# Task details
Could you copy the records below exactly, leaving out any pictures they include?
[Excerpted data — start]
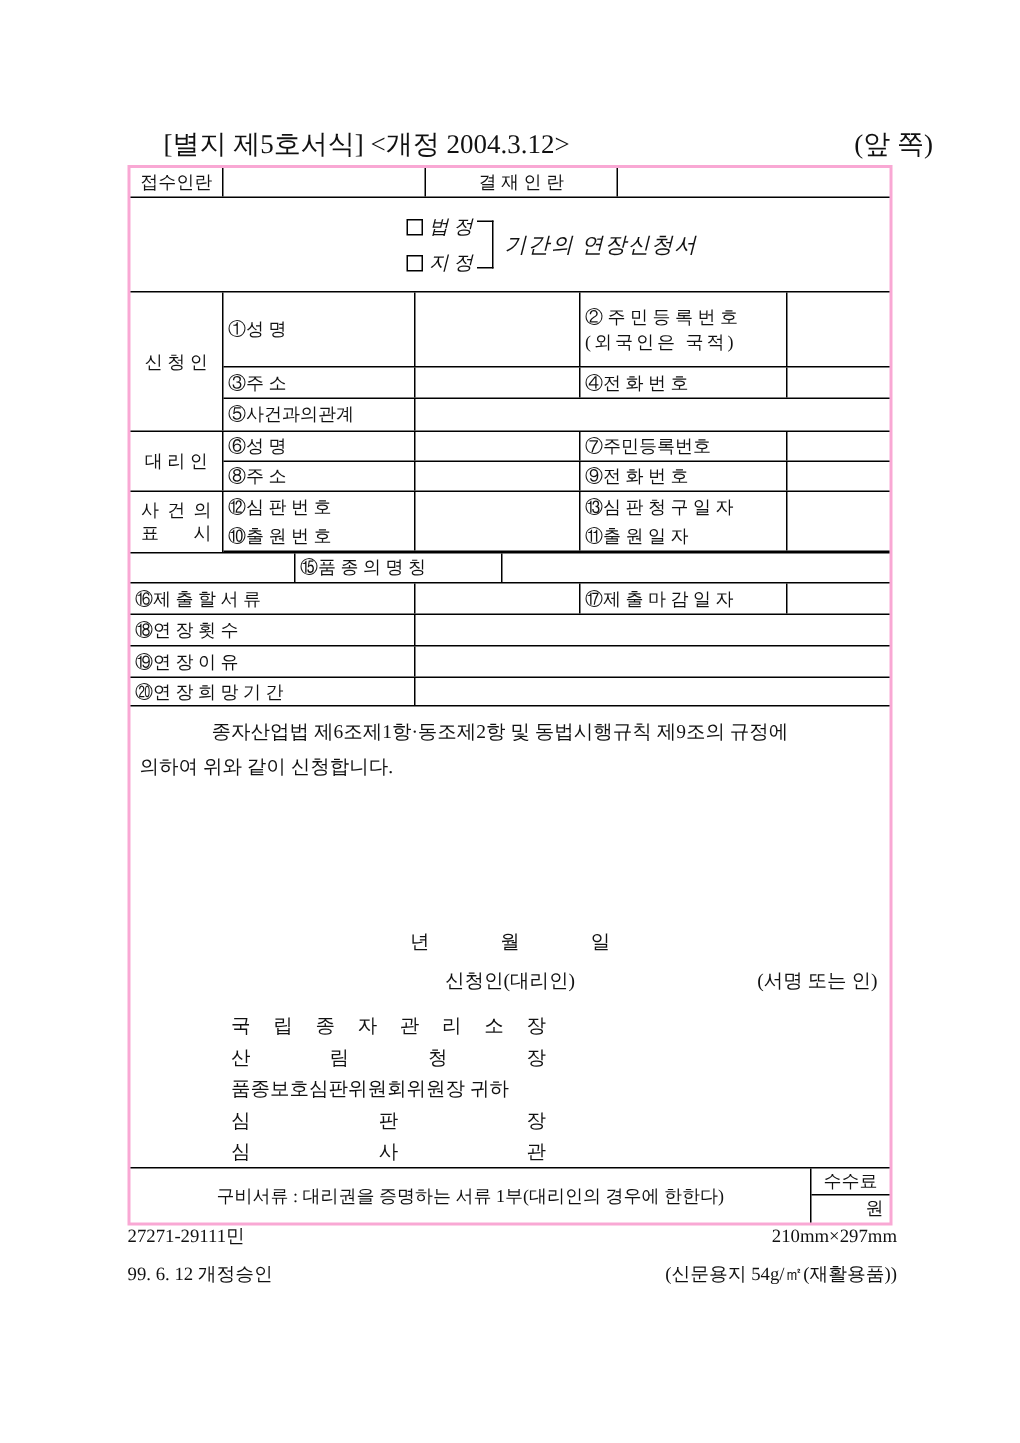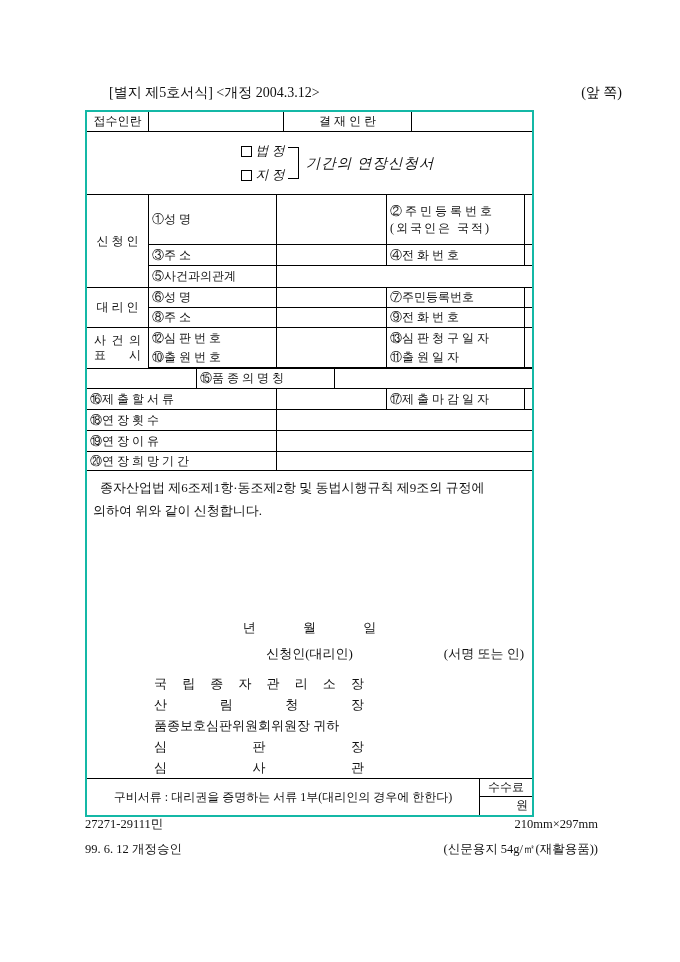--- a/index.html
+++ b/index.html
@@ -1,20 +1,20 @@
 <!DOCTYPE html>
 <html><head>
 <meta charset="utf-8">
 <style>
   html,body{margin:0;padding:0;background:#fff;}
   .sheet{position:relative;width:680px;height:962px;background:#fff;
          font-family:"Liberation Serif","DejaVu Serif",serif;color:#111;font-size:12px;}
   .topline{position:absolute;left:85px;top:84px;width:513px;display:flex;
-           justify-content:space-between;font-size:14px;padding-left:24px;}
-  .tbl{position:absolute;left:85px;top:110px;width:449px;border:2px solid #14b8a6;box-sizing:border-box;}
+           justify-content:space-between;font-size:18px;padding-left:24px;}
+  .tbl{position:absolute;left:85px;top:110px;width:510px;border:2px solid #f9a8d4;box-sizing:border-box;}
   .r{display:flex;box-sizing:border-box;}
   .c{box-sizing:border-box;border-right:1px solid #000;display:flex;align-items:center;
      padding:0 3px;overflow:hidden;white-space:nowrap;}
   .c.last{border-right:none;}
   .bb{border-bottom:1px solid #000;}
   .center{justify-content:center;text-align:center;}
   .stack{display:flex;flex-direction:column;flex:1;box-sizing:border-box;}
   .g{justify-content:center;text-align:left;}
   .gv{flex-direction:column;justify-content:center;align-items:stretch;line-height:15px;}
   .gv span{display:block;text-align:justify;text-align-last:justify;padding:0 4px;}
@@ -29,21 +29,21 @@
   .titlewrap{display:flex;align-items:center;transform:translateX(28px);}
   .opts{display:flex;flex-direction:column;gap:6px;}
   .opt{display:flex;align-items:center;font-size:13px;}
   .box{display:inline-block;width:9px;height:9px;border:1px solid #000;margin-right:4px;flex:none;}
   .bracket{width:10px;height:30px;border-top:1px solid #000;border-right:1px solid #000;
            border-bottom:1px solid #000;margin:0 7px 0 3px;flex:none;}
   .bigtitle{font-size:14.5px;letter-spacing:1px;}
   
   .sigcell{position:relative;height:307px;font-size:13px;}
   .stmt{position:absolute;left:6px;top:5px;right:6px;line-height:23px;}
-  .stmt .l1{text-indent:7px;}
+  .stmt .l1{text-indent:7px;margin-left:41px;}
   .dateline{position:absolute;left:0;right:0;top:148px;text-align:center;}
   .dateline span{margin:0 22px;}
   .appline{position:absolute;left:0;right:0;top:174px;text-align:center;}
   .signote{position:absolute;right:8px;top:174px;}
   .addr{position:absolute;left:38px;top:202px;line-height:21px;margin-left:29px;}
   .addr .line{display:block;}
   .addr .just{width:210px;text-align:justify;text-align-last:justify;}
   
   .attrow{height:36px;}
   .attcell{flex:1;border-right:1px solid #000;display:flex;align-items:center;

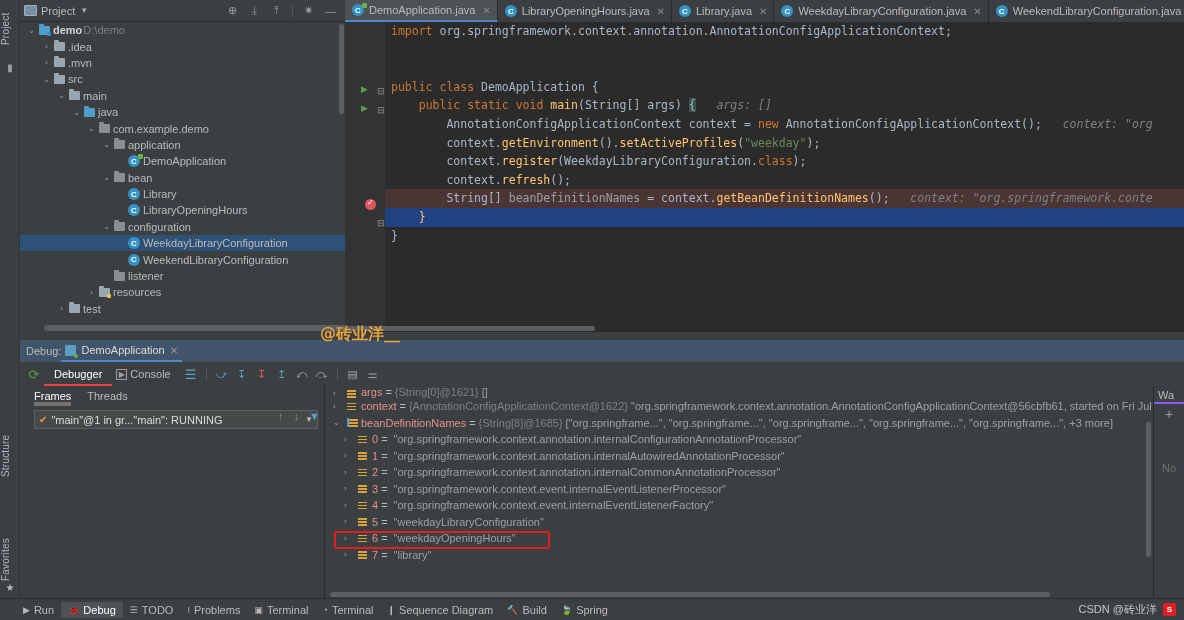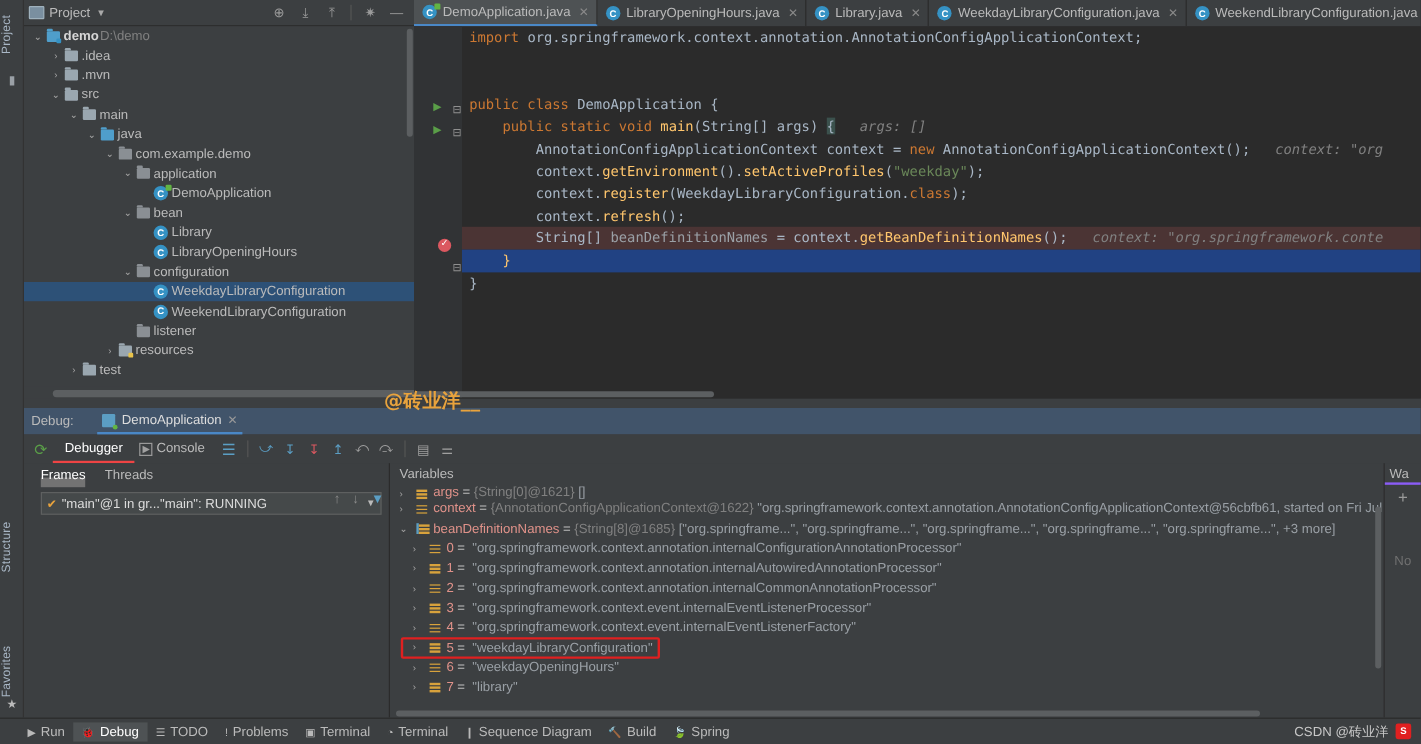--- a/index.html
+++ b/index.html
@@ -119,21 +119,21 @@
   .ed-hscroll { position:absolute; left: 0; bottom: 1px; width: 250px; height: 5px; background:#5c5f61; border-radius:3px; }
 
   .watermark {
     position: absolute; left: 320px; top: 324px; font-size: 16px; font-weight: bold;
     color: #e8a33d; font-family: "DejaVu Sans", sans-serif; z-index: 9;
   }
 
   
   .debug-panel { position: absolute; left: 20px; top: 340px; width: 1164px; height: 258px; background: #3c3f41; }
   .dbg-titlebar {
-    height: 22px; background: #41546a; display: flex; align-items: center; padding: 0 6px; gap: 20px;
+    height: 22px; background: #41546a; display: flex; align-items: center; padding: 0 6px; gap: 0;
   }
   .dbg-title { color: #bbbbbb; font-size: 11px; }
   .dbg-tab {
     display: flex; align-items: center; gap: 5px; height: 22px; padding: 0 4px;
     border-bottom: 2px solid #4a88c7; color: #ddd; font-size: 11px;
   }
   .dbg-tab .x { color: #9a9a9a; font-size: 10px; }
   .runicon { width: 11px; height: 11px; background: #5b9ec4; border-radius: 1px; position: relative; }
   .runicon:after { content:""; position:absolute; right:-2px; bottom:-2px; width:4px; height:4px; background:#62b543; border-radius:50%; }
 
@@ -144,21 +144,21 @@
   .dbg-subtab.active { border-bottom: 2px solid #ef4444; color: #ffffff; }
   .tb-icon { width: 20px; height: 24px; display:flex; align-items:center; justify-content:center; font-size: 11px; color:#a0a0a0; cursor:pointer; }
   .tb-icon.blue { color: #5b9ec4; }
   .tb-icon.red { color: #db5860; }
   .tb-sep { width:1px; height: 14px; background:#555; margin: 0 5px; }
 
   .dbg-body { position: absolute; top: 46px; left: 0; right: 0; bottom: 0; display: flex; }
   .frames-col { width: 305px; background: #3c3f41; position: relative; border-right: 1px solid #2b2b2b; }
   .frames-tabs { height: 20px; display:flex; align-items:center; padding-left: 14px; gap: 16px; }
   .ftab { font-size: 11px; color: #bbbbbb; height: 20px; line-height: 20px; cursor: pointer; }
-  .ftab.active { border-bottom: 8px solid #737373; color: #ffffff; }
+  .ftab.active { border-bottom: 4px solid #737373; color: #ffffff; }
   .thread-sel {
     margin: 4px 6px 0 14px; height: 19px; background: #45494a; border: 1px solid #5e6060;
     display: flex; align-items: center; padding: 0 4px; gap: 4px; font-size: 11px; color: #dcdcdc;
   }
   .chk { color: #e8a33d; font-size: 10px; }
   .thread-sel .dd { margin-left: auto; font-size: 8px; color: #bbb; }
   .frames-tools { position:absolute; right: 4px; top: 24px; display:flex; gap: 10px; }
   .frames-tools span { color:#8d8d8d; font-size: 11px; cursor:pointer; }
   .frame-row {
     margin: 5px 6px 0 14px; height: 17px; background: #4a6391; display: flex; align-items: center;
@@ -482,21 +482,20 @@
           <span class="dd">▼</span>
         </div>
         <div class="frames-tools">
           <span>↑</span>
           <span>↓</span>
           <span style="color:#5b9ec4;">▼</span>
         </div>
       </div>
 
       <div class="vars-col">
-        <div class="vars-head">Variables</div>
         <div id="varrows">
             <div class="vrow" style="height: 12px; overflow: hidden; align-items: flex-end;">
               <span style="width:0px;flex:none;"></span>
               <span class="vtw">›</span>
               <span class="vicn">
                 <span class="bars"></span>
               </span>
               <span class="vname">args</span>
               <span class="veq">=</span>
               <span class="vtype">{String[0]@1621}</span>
[Excerpted data — finish]
# Task output
--- a/index.html
+++ b/index.html
@@ -1,20 +1,20 @@
 <!DOCTYPE html>
 <html><head>
 <meta charset="utf-8">
 <style>
   html,body{margin:0;padding:0;background:#fff;}
   .sheet{position:relative;width:680px;height:962px;background:#fff;
          font-family:"Liberation Serif","DejaVu Serif",serif;color:#111;font-size:12px;}
   .topline{position:absolute;left:85px;top:84px;width:513px;display:flex;
-           justify-content:space-between;font-size:14px;padding-left:24px;}
-  .tbl{position:absolute;left:85px;top:110px;width:449px;border:2px solid #14b8a6;box-sizing:border-box;}
+           justify-content:space-between;font-size:18px;padding-left:24px;}
+  .tbl{position:absolute;left:85px;top:110px;width:510px;border:2px solid #f9a8d4;box-sizing:border-box;}
   .r{display:flex;box-sizing:border-box;}
   .c{box-sizing:border-box;border-right:1px solid #000;display:flex;align-items:center;
      padding:0 3px;overflow:hidden;white-space:nowrap;}
   .c.last{border-right:none;}
   .bb{border-bottom:1px solid #000;}
   .center{justify-content:center;text-align:center;}
   .stack{display:flex;flex-direction:column;flex:1;box-sizing:border-box;}
   .g{justify-content:center;text-align:left;}
   .gv{flex-direction:column;justify-content:center;align-items:stretch;line-height:15px;}
   .gv span{display:block;text-align:justify;text-align-last:justify;padding:0 4px;}
@@ -29,21 +29,21 @@
   .titlewrap{display:flex;align-items:center;transform:translateX(28px);}
   .opts{display:flex;flex-direction:column;gap:6px;}
   .opt{display:flex;align-items:center;font-size:13px;}
   .box{display:inline-block;width:9px;height:9px;border:1px solid #000;margin-right:4px;flex:none;}
   .bracket{width:10px;height:30px;border-top:1px solid #000;border-right:1px solid #000;
            border-bottom:1px solid #000;margin:0 7px 0 3px;flex:none;}
   .bigtitle{font-size:14.5px;letter-spacing:1px;}
   
   .sigcell{position:relative;height:307px;font-size:13px;}
   .stmt{position:absolute;left:6px;top:5px;right:6px;line-height:23px;}
-  .stmt .l1{text-indent:7px;}
+  .stmt .l1{text-indent:7px;margin-left:41px;}
   .dateline{position:absolute;left:0;right:0;top:148px;text-align:center;}
   .dateline span{margin:0 22px;}
   .appline{position:absolute;left:0;right:0;top:174px;text-align:center;}
   .signote{position:absolute;right:8px;top:174px;}
   .addr{position:absolute;left:38px;top:202px;line-height:21px;margin-left:29px;}
   .addr .line{display:block;}
   .addr .just{width:210px;text-align:justify;text-align-last:justify;}
   
   .attrow{height:36px;}
   .attcell{flex:1;border-right:1px solid #000;display:flex;align-items:center;

--- a/index.html
+++ b/index.html
@@ -119,21 +119,21 @@
   .ed-hscroll { position:absolute; left: 0; bottom: 1px; width: 250px; height: 5px; background:#5c5f61; border-radius:3px; }
 
   .watermark {
     position: absolute; left: 320px; top: 324px; font-size: 16px; font-weight: bold;
     color: #e8a33d; font-family: "DejaVu Sans", sans-serif; z-index: 9;
   }
 
   
   .debug-panel { position: absolute; left: 20px; top: 340px; width: 1164px; height: 258px; background: #3c3f41; }
   .dbg-titlebar {
-    height: 22px; background: #41546a; display: flex; align-items: center; padding: 0 6px; gap: 20px;
+    height: 22px; background: #41546a; display: flex; align-items: center; padding: 0 6px; gap: 0;
   }
   .dbg-title { color: #bbbbbb; font-size: 11px; }
   .dbg-tab {
     display: flex; align-items: center; gap: 5px; height: 22px; padding: 0 4px;
     border-bottom: 2px solid #4a88c7; color: #ddd; font-size: 11px;
   }
   .dbg-tab .x { color: #9a9a9a; font-size: 10px; }
   .runicon { width: 11px; height: 11px; background: #5b9ec4; border-radius: 1px; position: relative; }
   .runicon:after { content:""; position:absolute; right:-2px; bottom:-2px; width:4px; height:4px; background:#62b543; border-radius:50%; }
 
@@ -144,21 +144,21 @@
   .dbg-subtab.active { border-bottom: 2px solid #ef4444; color: #ffffff; }
   .tb-icon { width: 20px; height: 24px; display:flex; align-items:center; justify-content:center; font-size: 11px; color:#a0a0a0; cursor:pointer; }
   .tb-icon.blue { color: #5b9ec4; }
   .tb-icon.red { color: #db5860; }
   .tb-sep { width:1px; height: 14px; background:#555; margin: 0 5px; }
 
   .dbg-body { position: absolute; top: 46px; left: 0; right: 0; bottom: 0; display: flex; }
   .frames-col { width: 305px; background: #3c3f41; position: relative; border-right: 1px solid #2b2b2b; }
   .frames-tabs { height: 20px; display:flex; align-items:center; padding-left: 14px; gap: 16px; }
   .ftab { font-size: 11px; color: #bbbbbb; height: 20px; line-height: 20px; cursor: pointer; }
-  .ftab.active { border-bottom: 8px solid #737373; color: #ffffff; }
+  .ftab.active { border-bottom: 4px solid #737373; color: #ffffff; }
   .thread-sel {
     margin: 4px 6px 0 14px; height: 19px; background: #45494a; border: 1px solid #5e6060;
     display: flex; align-items: center; padding: 0 4px; gap: 4px; font-size: 11px; color: #dcdcdc;
   }
   .chk { color: #e8a33d; font-size: 10px; }
   .thread-sel .dd { margin-left: auto; font-size: 8px; color: #bbb; }
   .frames-tools { position:absolute; right: 4px; top: 24px; display:flex; gap: 10px; }
   .frames-tools span { color:#8d8d8d; font-size: 11px; cursor:pointer; }
   .frame-row {
     margin: 5px 6px 0 14px; height: 17px; background: #4a6391; display: flex; align-items: center;
@@ -482,21 +482,20 @@
           <span class="dd">▼</span>
         </div>
         <div class="frames-tools">
           <span>↑</span>
           <span>↓</span>
           <span style="color:#5b9ec4;">▼</span>
         </div>
       </div>
 
       <div class="vars-col">
-        <div class="vars-head">Variables</div>
         <div id="varrows">
             <div class="vrow" style="height: 12px; overflow: hidden; align-items: flex-end;">
               <span style="width:0px;flex:none;"></span>
               <span class="vtw">›</span>
               <span class="vicn">
                 <span class="bars"></span>
               </span>
               <span class="vname">args</span>
               <span class="veq">=</span>
               <span class="vtype">{String[0]@1621}</span>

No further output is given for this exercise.